The more important challenge to this thesis is that Paul had a particular style of writing with a purpose in mind. Paul did not write letters that he had time to craft carefully. Rather, Paul wrote very quickly in order to address practical problems in his churches. It is relatively unlikely that he did that much editing – after all, he wanted to address the real situations on the ground. If his meaning could be expressed, he seemed to send the letter out. This type of composition in Greek would be very difficult for someone who did not a very intimate grasp of Greek who probably had training in it from an early date. He had to work on the fly and was able to put together clear enough arguments.

The problem with applying this concept to James is that it is not at all clear that this work was written in the same manner. It seems that most critics of authorship on the ground of competency in Greek are stuck in this monothetic concept of authorship. It had to be one person who wrote the piece over the course of a very short period of time, created an essential first draft, and published it in the form we see it today. I completely agree that if such were the case, then it would be relatively unlikely that someone who did not have formal training in Greek could accomplish that feat.

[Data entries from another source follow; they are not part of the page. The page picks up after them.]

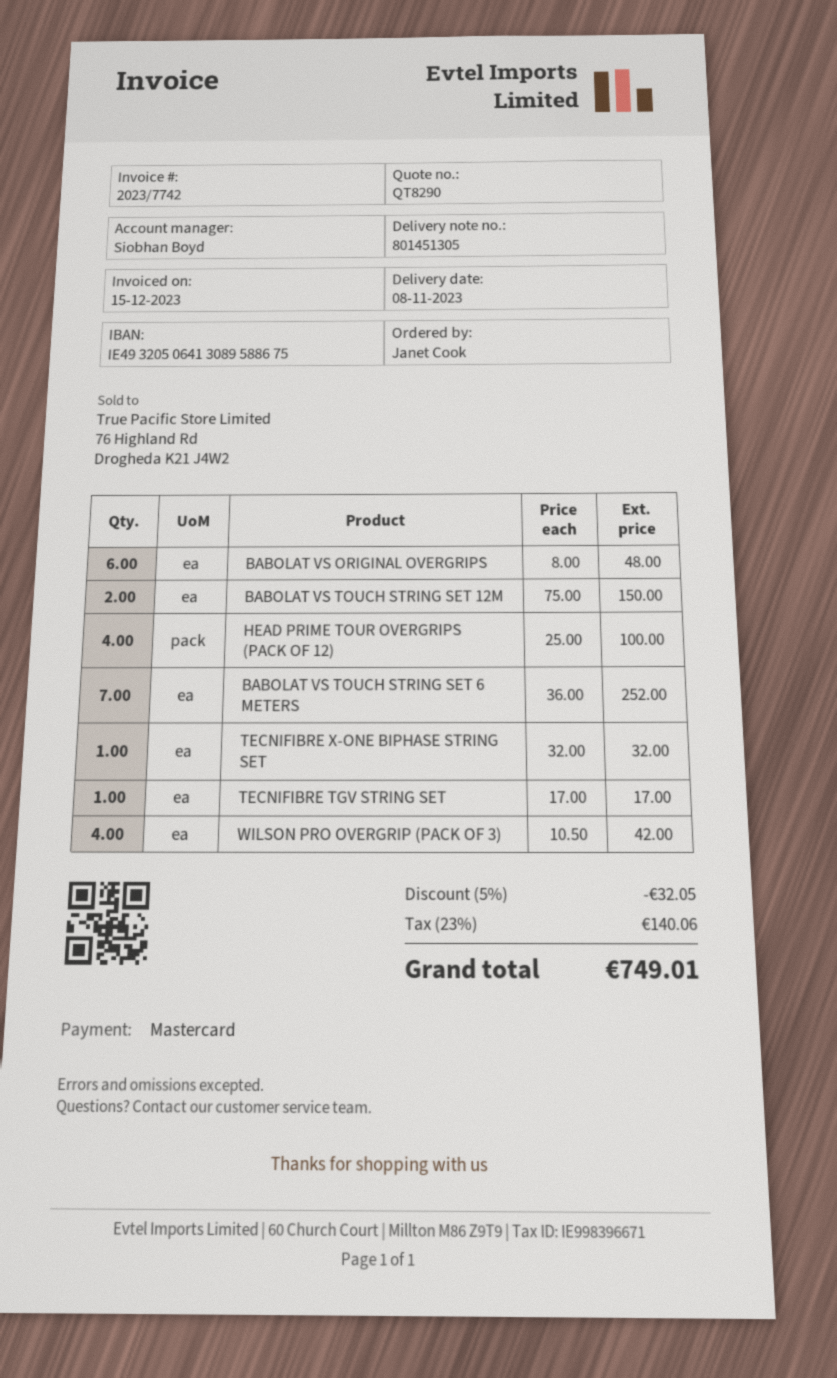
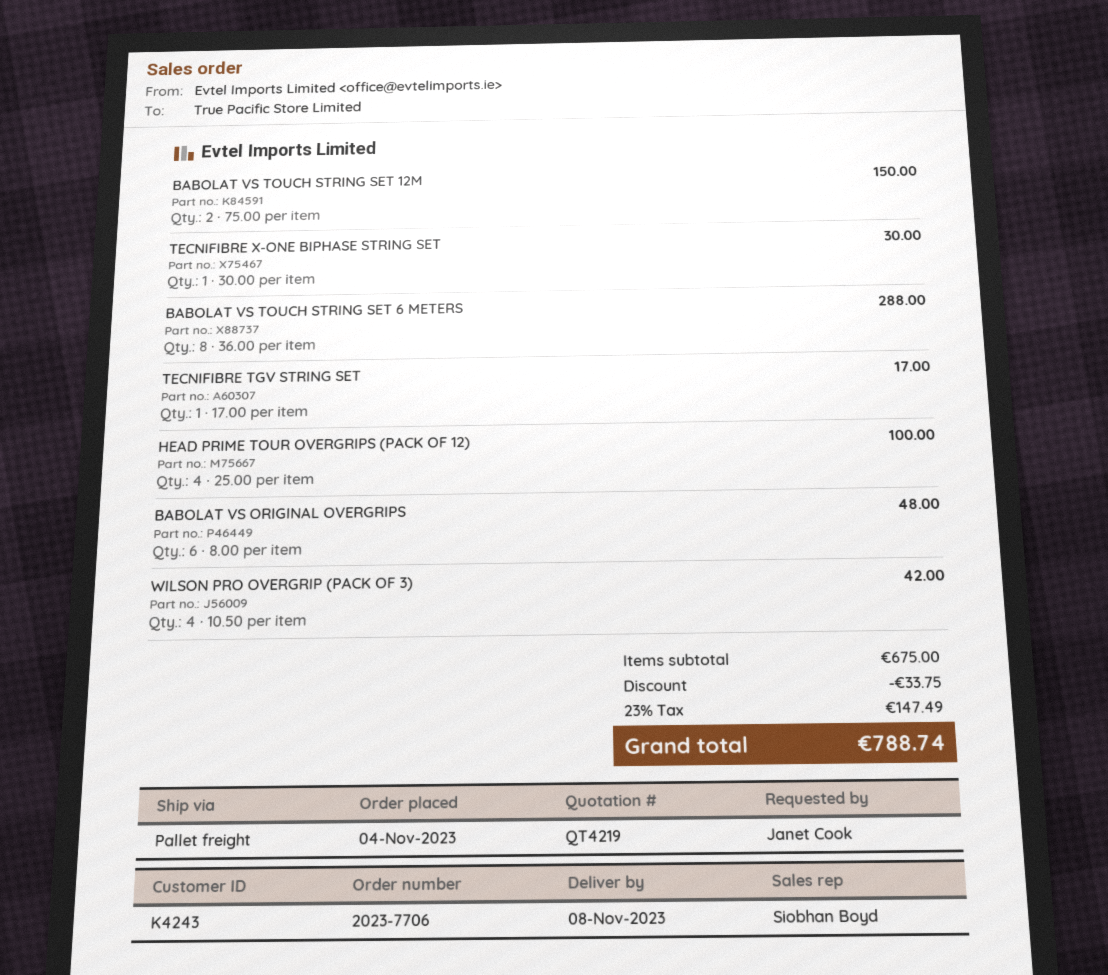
quote number: QT8290 -> QT4219
BABOLAT VS TOUCH STRING SET 6 METERS: 7 x 36.00 = 252.00 -> 8 x 36.00 = 288.00
TECNIFIBRE X-ONE BIPHASE STRING SET: 1 x 32.00 = 32.00 -> 1 x 30.00 = 30.00
discount: 32.05 -> 33.75
tax: 23% = 140.06 -> 23% = 147.49
total: 749.01 -> 788.74

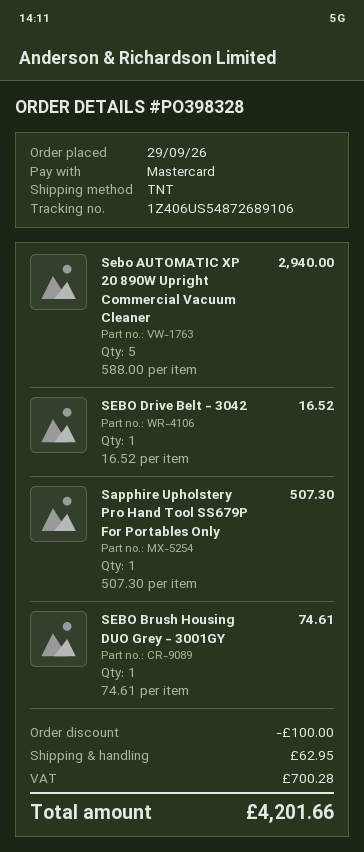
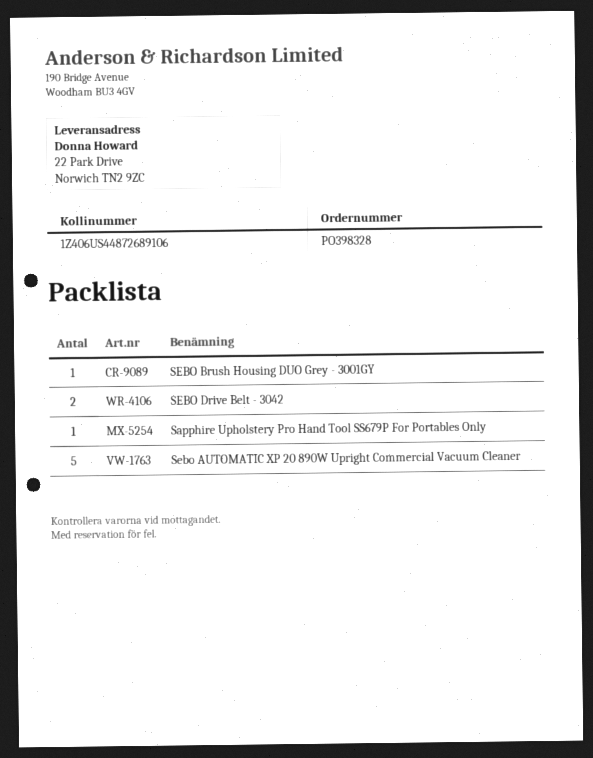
tracking number: 1Z406US54872689106 -> 1Z406US44872689106
SEBO Drive Belt - 3042: 1 -> 2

The problem, of course, is that there is no real indication that such had to be the case. The first note is that it certainly was possible for people to learn Greek. Ehrman (and again, he is simply a foil for many people with this type of argument) do not prefer the idea that an adult could learn; however, he takes the concept of “school” far too officially. Most people who had leisure (scholia) hired a tutor who then taught them. There is no particular reason James could not have hired such a figure to teach him Greek.

The reason adults tended not to do this was due to the fact that they had jobs. However, James the Just was not someone who necessary continued in the carpentry business. We know he was the leader of the Jerusalem church after the death of Jesus.[9] One might assume that he did not receive wages for this; however, there is no real reason to consider this. Acts suggests that the community in Jerusalem lived by sharing of the resources of the community and there is no real suggestion that they kept on working. It is only Paul who continues to keep a job while traveling. Therefore, it is once again that scholars put together a “James” in the light of Paul that causes the problems. There is no reason to think that James, being the head of the community, would still remain a “peasant.” He well could have had the means and the time to study as an adult. 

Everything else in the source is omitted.